───── Source information

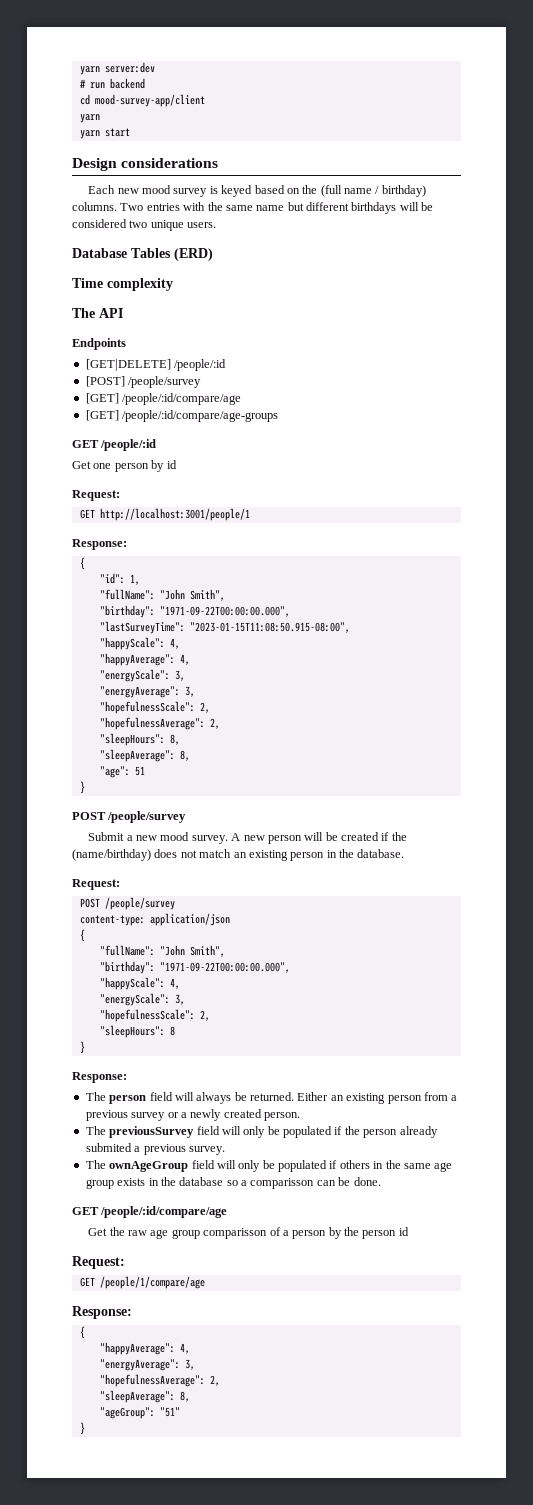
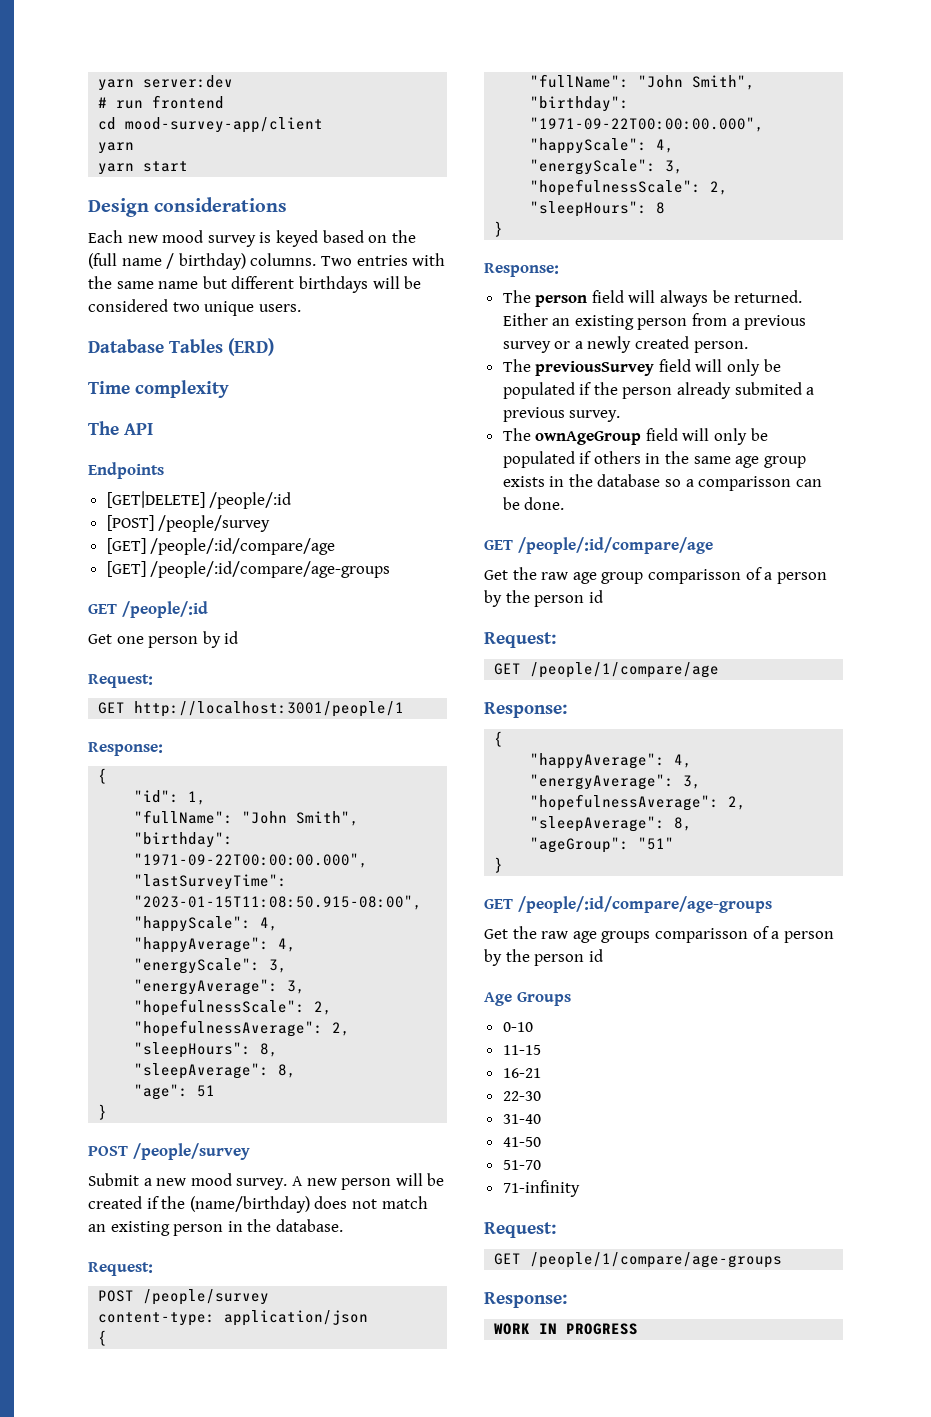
- # run backend
+ # run frontend
+ GET /people/:id/compare/age-groups
+ Get the raw age groups comparisson of a person by the person id
+ Age Groups
+ 0-10
+ 11-15
+ 16-21
+ 22-30
+ 31-40
+ 41-50
+ 51-70
+ 71-infinity
+ Request:
+ GET /people/1/compare/age-groups
+ Response:
+ WORK IN PROGRESS

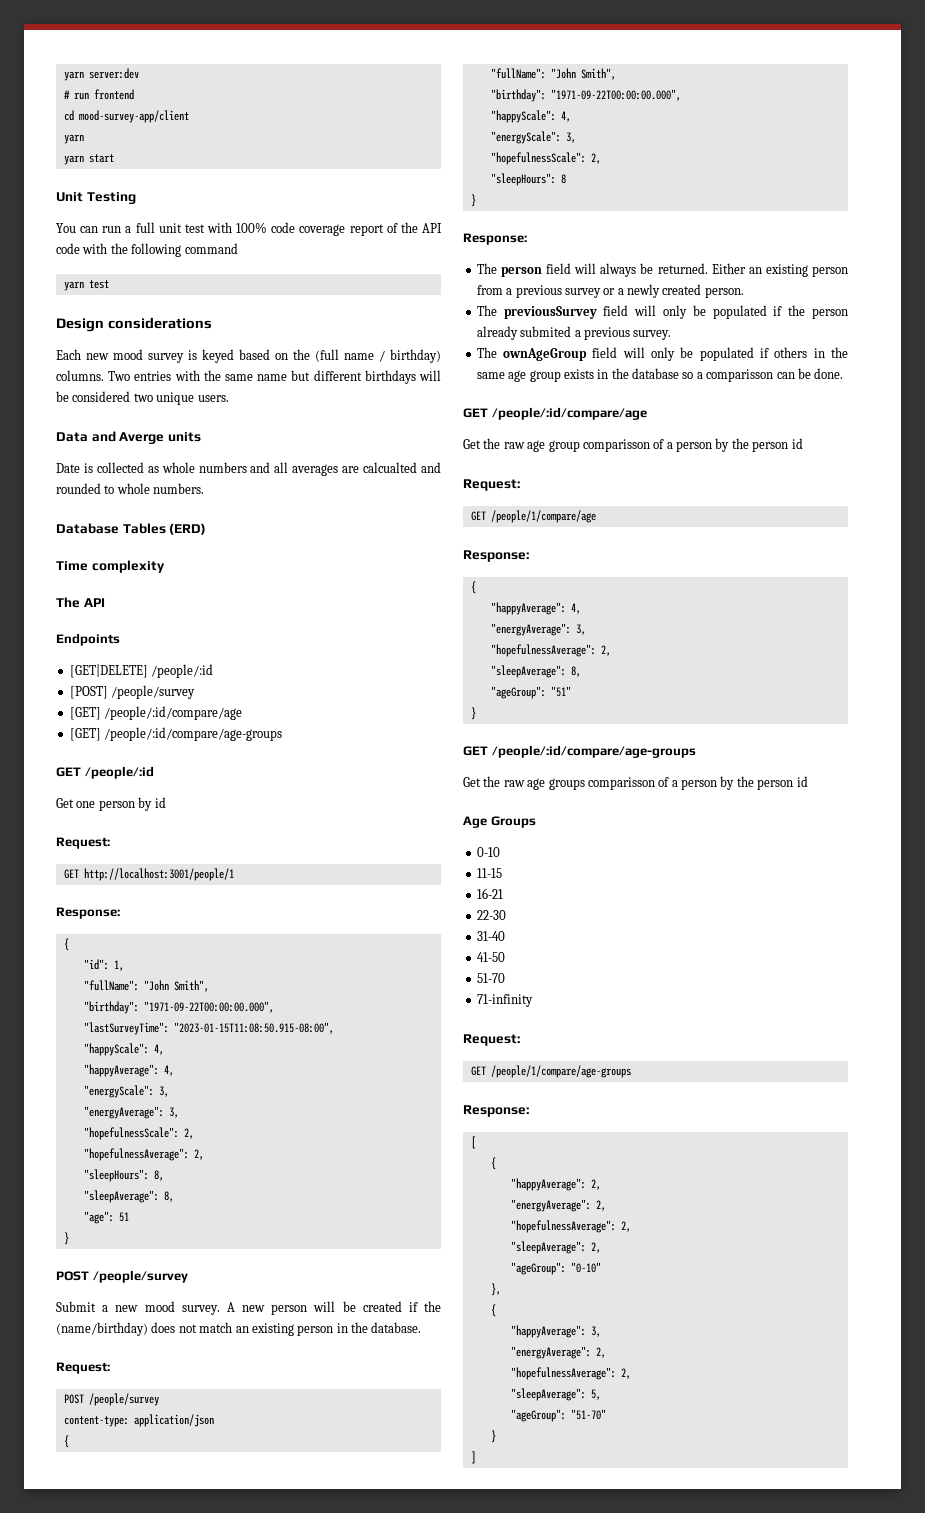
+ Unit Testing
+ You can run a full unit test with 100% code coverage report of the API code with the following command
+ yarn test
+ Data and Averge units
+ Date is collected as whole numbers and all averages are calcualted and rounded to whole numbers.
- WORK IN PROGRESS
+ [
+ {
+ "happyAverage": 2,
+ "energyAverage": 2,
+ "hopefulnessAverage": 2,
+ "sleepAverage": 2,
+ "ageGroup": "0-10"
+ },
+ {
+ "happyAverage": 3,
+ "energyAverage": 2,
+ "hopefulnessAverage": 2,
+ "sleepAverage": 5,
+ "ageGroup": "51-70"
+ }
+ ]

──────────

Your task is to repeat the entries above exactly, omitting the pictures.

- # run backend
+ # run frontend
+ GET /people/:id/compare/age-groups
+ Get the raw age groups comparisson of a person by the person id
+ Age Groups
+ 0-10
+ 11-15
+ 16-21
+ 22-30
+ 31-40
+ 41-50
+ 51-70
+ 71-infinity
+ Request:
+ GET /people/1/compare/age-groups
+ Response:
+ WORK IN PROGRESS

+ Unit Testing
+ You can run a full unit test with 100% code coverage report of the API code with the following command
+ yarn test
+ Data and Averge units
+ Date is collected as whole numbers and all averages are calcualted and rounded to whole numbers.
- WORK IN PROGRESS
+ [
+ {
+ "happyAverage": 2,
+ "energyAverage": 2,
+ "hopefulnessAverage": 2,
+ "sleepAverage": 2,
+ "ageGroup": "0-10"
+ },
+ {
+ "happyAverage": 3,
+ "energyAverage": 2,
+ "hopefulnessAverage": 2,
+ "sleepAverage": 5,
+ "ageGroup": "51-70"
+ }
+ ]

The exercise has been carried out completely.